=== EXERCISE DETAILS ===
Take every line from the listing below that contains "ctrl".

=== EXTRACTED INFORMATION ===
'''

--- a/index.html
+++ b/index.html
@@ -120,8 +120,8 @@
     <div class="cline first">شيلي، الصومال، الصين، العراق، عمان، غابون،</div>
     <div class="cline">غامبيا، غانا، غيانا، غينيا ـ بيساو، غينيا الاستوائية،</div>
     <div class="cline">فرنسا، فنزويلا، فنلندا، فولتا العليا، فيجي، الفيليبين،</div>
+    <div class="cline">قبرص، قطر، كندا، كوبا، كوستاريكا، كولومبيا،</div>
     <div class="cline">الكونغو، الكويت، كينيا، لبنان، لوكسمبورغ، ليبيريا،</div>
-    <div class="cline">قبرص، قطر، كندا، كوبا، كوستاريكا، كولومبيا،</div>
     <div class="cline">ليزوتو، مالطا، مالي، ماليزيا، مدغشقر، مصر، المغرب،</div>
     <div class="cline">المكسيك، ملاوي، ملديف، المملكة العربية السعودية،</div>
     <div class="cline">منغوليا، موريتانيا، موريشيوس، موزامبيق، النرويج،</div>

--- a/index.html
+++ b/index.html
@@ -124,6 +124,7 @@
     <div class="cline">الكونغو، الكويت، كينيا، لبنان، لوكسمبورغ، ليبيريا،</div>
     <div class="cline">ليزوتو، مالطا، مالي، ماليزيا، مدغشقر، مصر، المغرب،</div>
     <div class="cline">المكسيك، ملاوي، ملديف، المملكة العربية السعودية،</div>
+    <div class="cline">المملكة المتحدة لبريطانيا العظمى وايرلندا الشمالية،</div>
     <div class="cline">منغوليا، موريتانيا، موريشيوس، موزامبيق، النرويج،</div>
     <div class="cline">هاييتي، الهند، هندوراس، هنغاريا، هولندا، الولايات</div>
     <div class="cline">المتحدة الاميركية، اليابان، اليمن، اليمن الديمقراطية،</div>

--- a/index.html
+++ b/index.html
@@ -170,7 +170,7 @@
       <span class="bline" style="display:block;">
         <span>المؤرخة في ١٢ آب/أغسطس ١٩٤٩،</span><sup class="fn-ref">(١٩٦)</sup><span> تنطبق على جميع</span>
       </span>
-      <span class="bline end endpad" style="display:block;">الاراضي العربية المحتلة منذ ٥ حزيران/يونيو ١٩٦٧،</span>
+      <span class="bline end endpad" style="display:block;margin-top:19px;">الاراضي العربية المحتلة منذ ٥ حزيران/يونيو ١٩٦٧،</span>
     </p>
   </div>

'''
'''

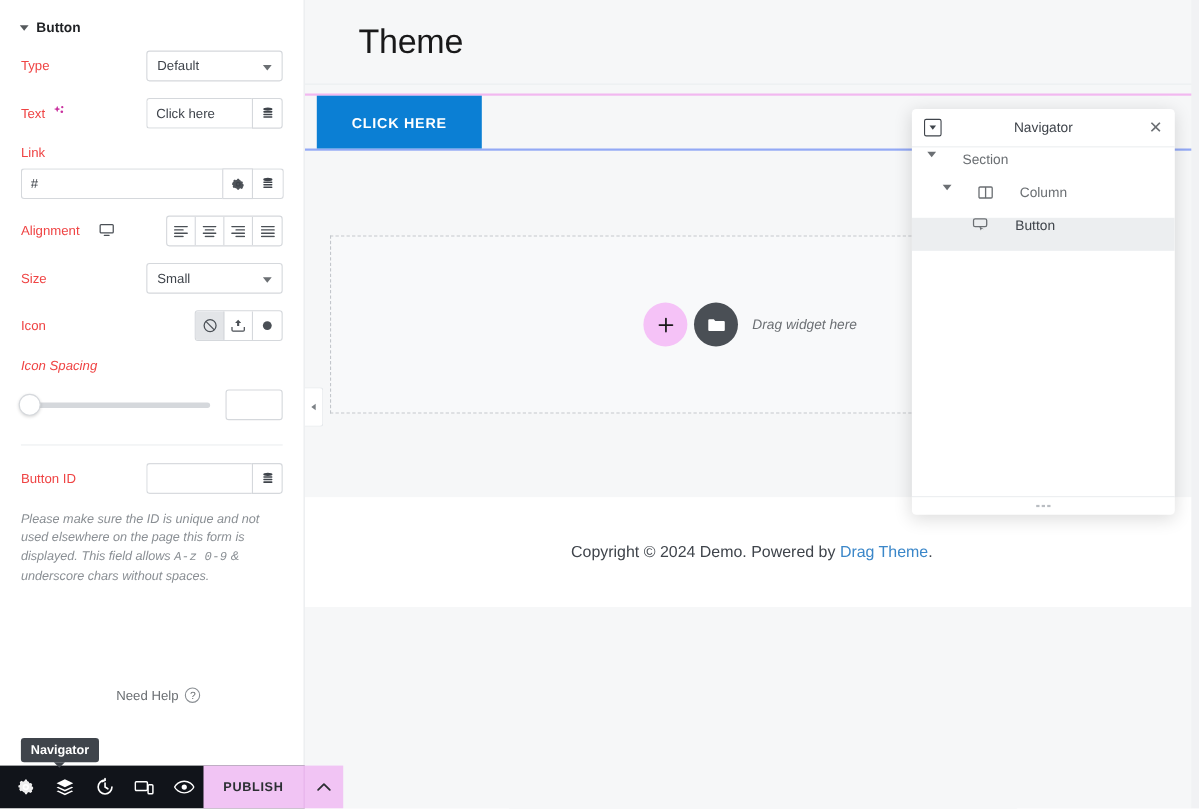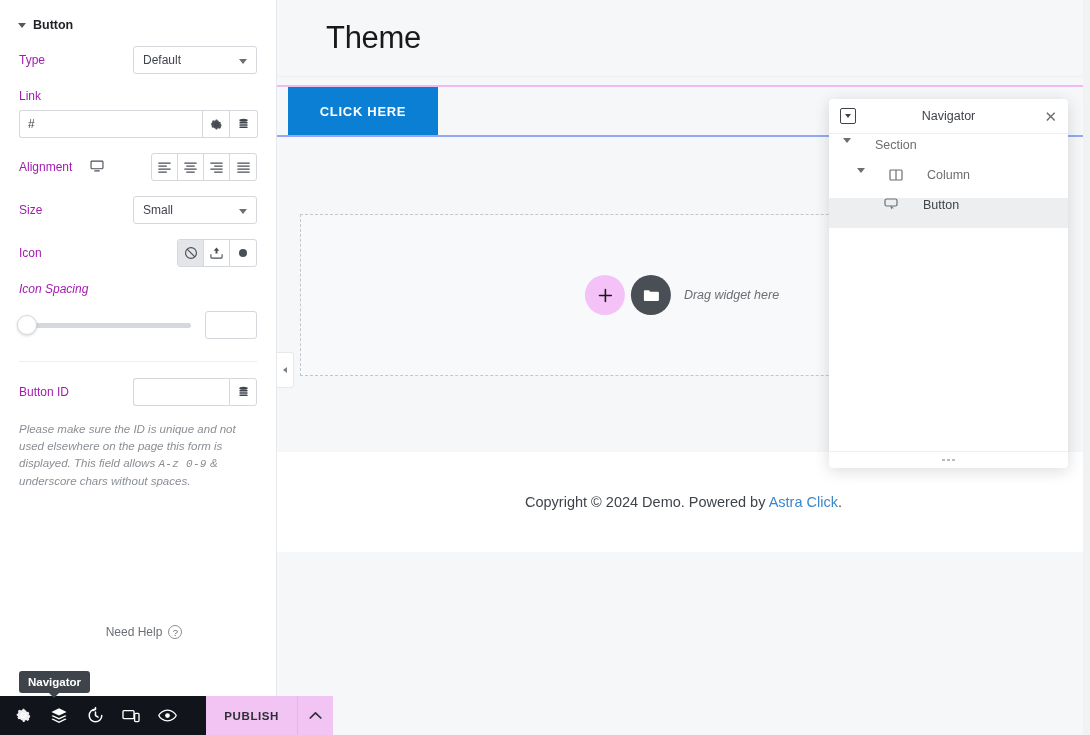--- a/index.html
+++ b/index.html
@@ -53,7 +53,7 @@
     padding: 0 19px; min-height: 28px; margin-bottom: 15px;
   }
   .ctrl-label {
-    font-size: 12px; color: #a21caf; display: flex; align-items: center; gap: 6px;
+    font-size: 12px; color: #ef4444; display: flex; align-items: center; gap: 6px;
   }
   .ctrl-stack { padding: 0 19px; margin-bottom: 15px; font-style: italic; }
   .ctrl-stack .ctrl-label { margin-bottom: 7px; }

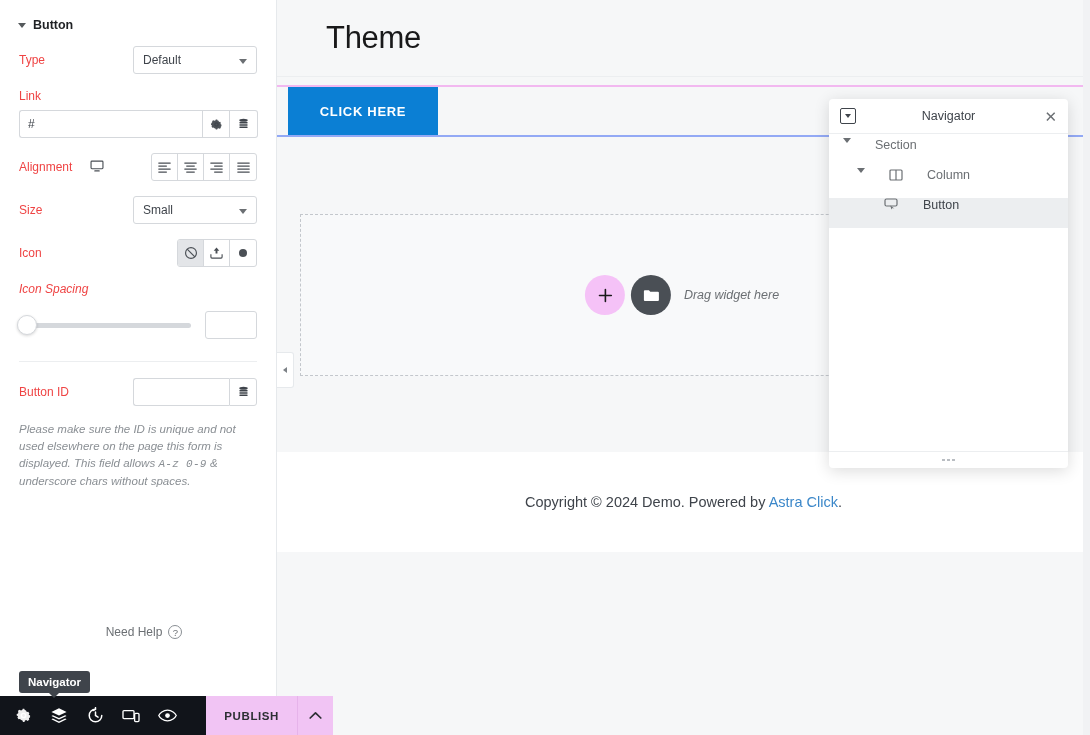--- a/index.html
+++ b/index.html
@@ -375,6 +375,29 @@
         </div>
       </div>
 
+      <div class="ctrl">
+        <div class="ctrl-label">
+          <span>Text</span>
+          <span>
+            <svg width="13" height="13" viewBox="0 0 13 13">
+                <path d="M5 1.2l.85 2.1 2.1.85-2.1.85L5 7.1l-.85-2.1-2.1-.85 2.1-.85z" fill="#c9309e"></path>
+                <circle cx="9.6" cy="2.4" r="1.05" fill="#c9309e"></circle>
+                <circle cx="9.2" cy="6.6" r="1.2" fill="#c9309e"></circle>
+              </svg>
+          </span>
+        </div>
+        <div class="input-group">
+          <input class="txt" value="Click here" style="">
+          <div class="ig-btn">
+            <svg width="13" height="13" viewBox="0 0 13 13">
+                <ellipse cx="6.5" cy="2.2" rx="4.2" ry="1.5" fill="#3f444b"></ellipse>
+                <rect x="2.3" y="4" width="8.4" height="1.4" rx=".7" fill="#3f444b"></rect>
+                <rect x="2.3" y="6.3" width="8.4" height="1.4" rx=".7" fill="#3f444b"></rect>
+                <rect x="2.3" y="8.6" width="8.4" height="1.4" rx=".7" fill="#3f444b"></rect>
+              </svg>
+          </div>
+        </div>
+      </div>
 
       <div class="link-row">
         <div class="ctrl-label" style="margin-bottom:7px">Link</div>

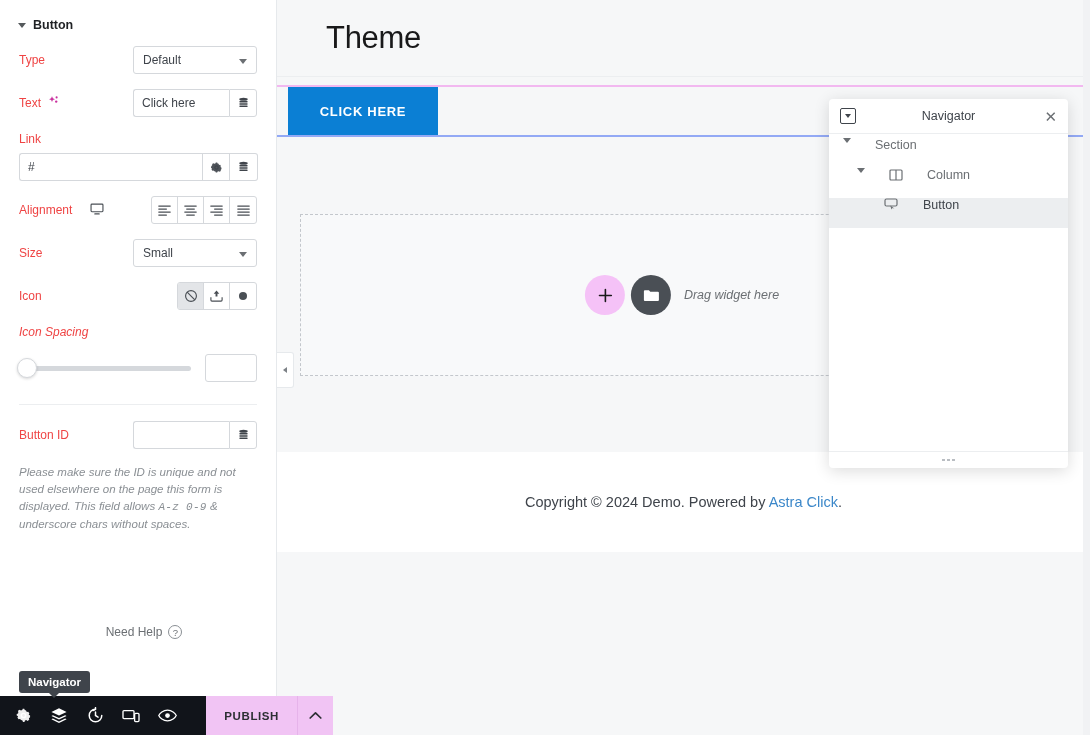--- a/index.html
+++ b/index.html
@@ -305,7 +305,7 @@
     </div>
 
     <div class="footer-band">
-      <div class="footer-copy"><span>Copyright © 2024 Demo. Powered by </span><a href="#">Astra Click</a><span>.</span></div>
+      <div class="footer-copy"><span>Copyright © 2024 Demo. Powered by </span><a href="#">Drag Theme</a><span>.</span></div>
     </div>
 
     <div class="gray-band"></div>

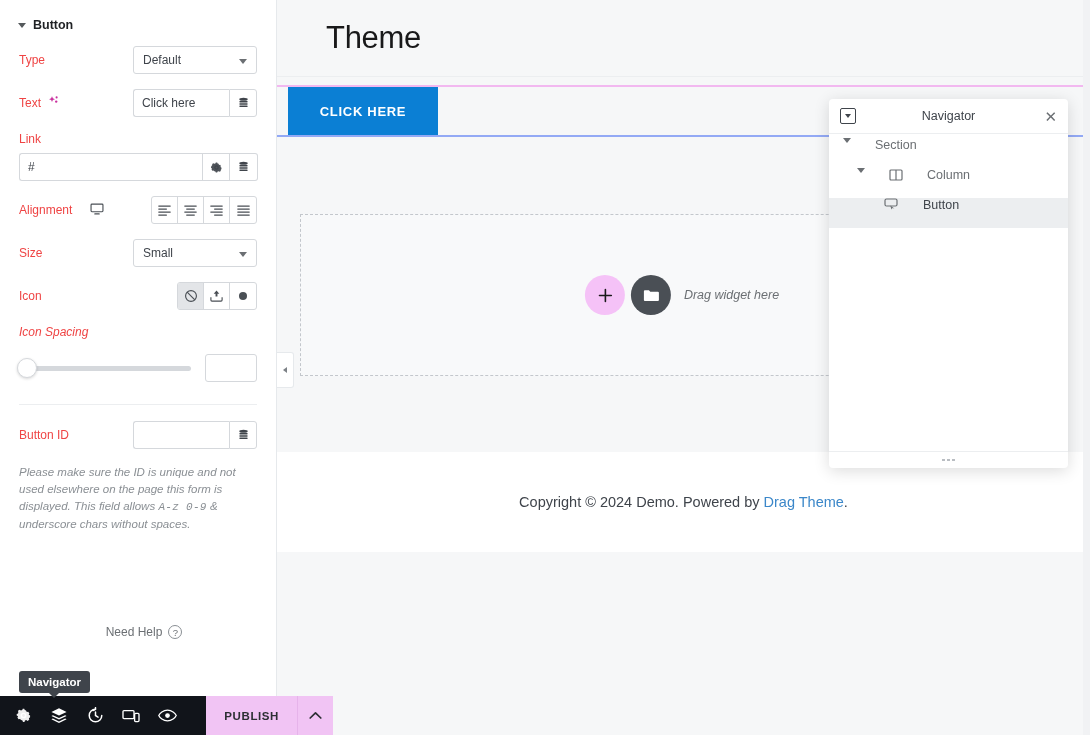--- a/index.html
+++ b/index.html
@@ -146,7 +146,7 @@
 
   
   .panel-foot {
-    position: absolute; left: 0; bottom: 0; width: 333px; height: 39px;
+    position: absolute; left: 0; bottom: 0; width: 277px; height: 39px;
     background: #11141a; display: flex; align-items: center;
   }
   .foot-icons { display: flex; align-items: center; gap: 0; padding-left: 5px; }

'''
'''

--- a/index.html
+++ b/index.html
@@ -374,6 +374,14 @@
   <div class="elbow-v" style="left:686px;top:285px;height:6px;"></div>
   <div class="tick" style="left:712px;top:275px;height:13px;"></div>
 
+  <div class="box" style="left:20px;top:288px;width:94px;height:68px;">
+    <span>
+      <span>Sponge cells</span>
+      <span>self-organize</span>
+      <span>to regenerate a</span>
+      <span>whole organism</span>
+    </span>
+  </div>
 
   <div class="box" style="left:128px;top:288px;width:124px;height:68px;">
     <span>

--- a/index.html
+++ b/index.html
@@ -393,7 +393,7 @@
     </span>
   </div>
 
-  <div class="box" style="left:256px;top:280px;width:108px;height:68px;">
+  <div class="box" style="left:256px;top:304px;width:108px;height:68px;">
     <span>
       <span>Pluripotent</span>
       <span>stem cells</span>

'''

=== OUTPUT FOR THIS TASK ===
   .ctrl-label {
   .ctrl-stack { padding: 0 19px; margin-bottom: 15px; font-style: italic; }
   .ctrl-stack .ctrl-label { margin-bottom: 7px; }
+      <div class="ctrl">
+        <div class="ctrl-label">
         <div class="ctrl-label" style="margin-bottom:7px">Link</div>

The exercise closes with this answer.